Crédits carbone : une diversification laborieuse

Réservé aux abonnés | | Par - à Yaoundé
Mis à jour le 23 octobre 2019 à 20h09
Un camion de la société Hysacam

Un camion de la société Hysacam © Capture d'écran Réussite

«Une énorme arnaque. » La réaction de Michel Ngapanoun fuse dès que le sujet du marché des crédits carbone promu par les Nations unies est évoqué.

En 2008, le cabinet Orbeo, alors filiale de la Société générale, lui vend un projet de récupération des gaz à effet de serre produits dans ses décharges. La banque française accorde un prêt de 2 milliards de F CFA pour la construction d’une centrale de captage d’une capacité de 250 tonnes par jour à Yaoundé, avec un prix d’achat garanti de 12 euros la tonne. Ecobank prête 3,5 milliards de F CFA pour bâtir une centrale de même calibre à Douala.

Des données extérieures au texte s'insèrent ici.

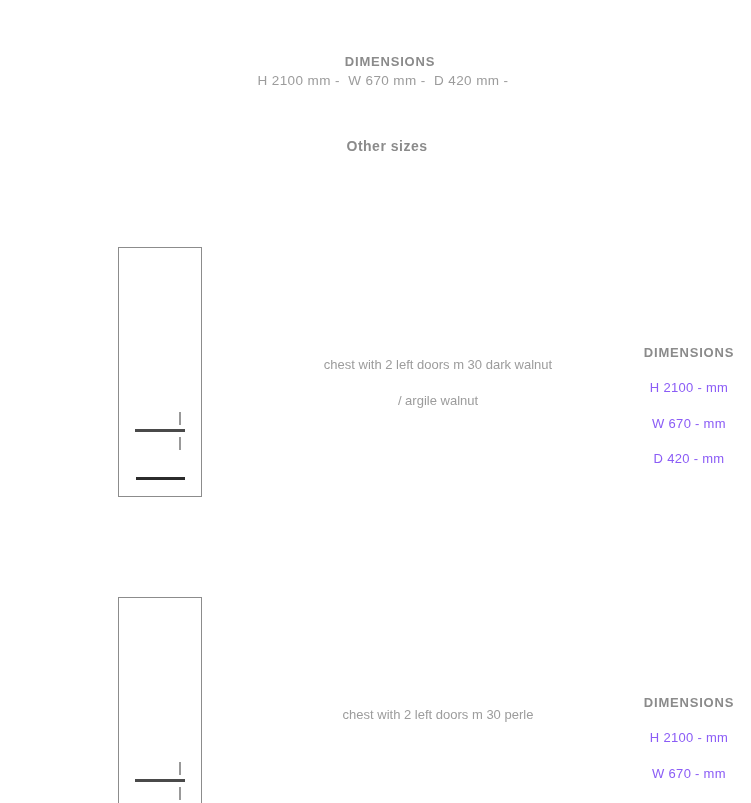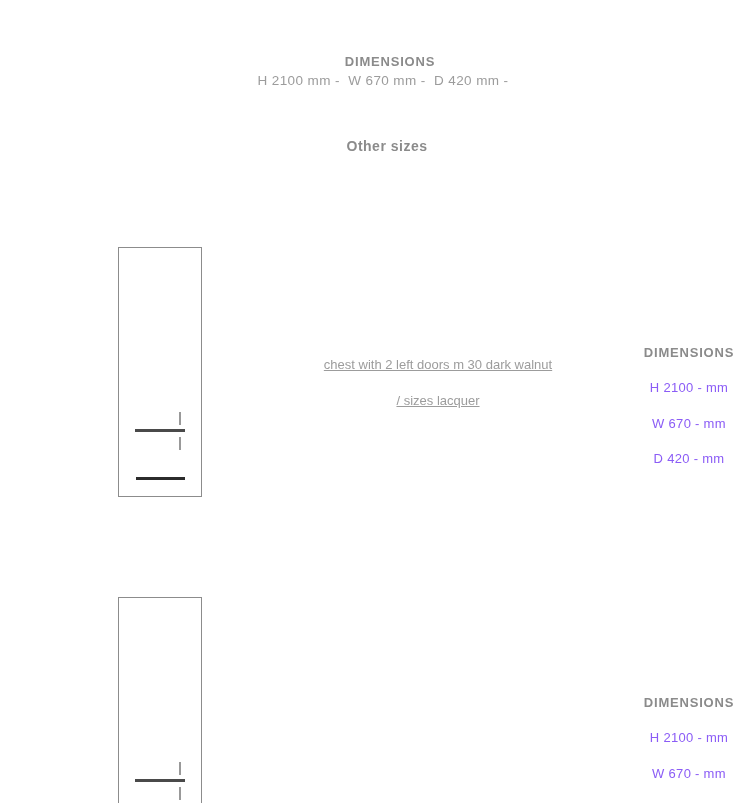"chest with 2 left doors" .desc { text-decoration: underline -> none }
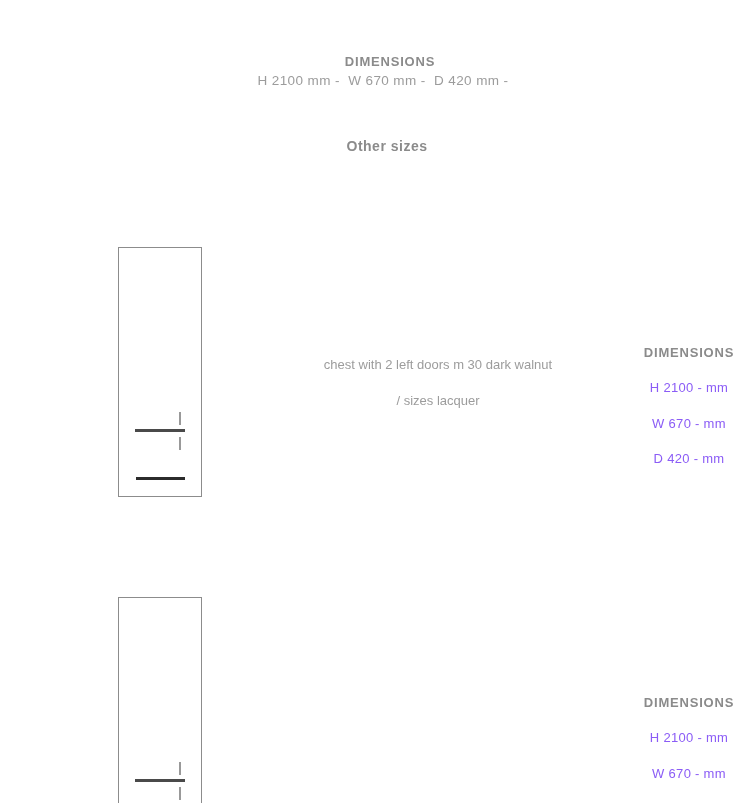"/ sizes lacquer" div { text: sizes lacquer -> argile walnut }
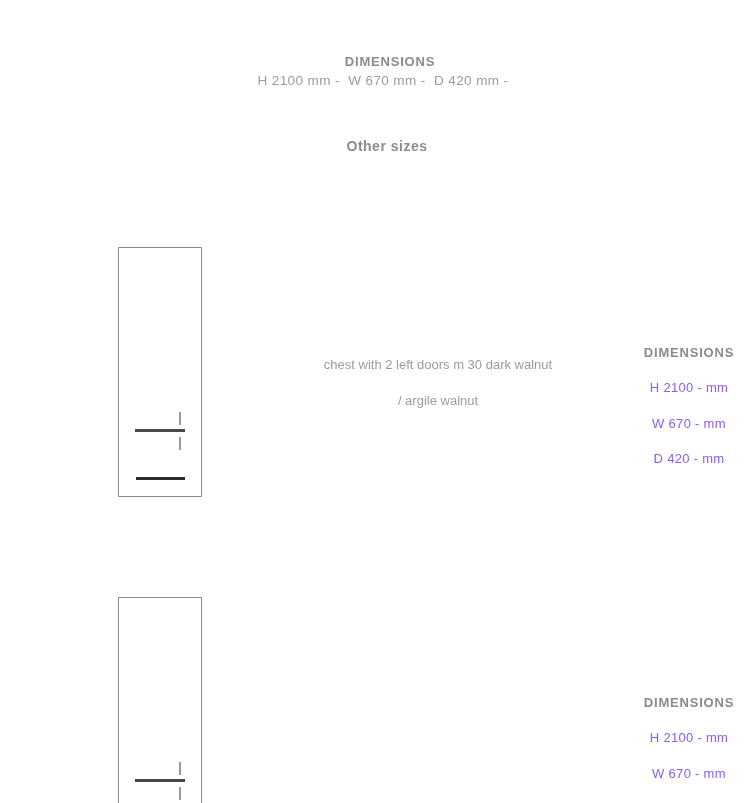"chest with 2 left doors m 30 perle" div { html: none -> <div>chest with 2 left doors m 30 perle</div> }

En une décennie, le prix du crédit carbone passe de 14 à moins de 1 euro. Mais Hysacam est obligé de rembourser les prêts. « Nous avons commis une erreur en ne précisant pas que les recettes générées par cette activité rembourseraient les crédits », regrette Michel Ngapanoun.

4 euros la tonne

Pour sauver la mise, l’entreprise s’est entendue avec la Norvège et la Suède, qui achètent les crédits carbone issus de ses centrales au prix de 4 euros la tonne. « À ce montant, nous pourrons amortir notre investissement au bout de dix ans », tranche le décideur.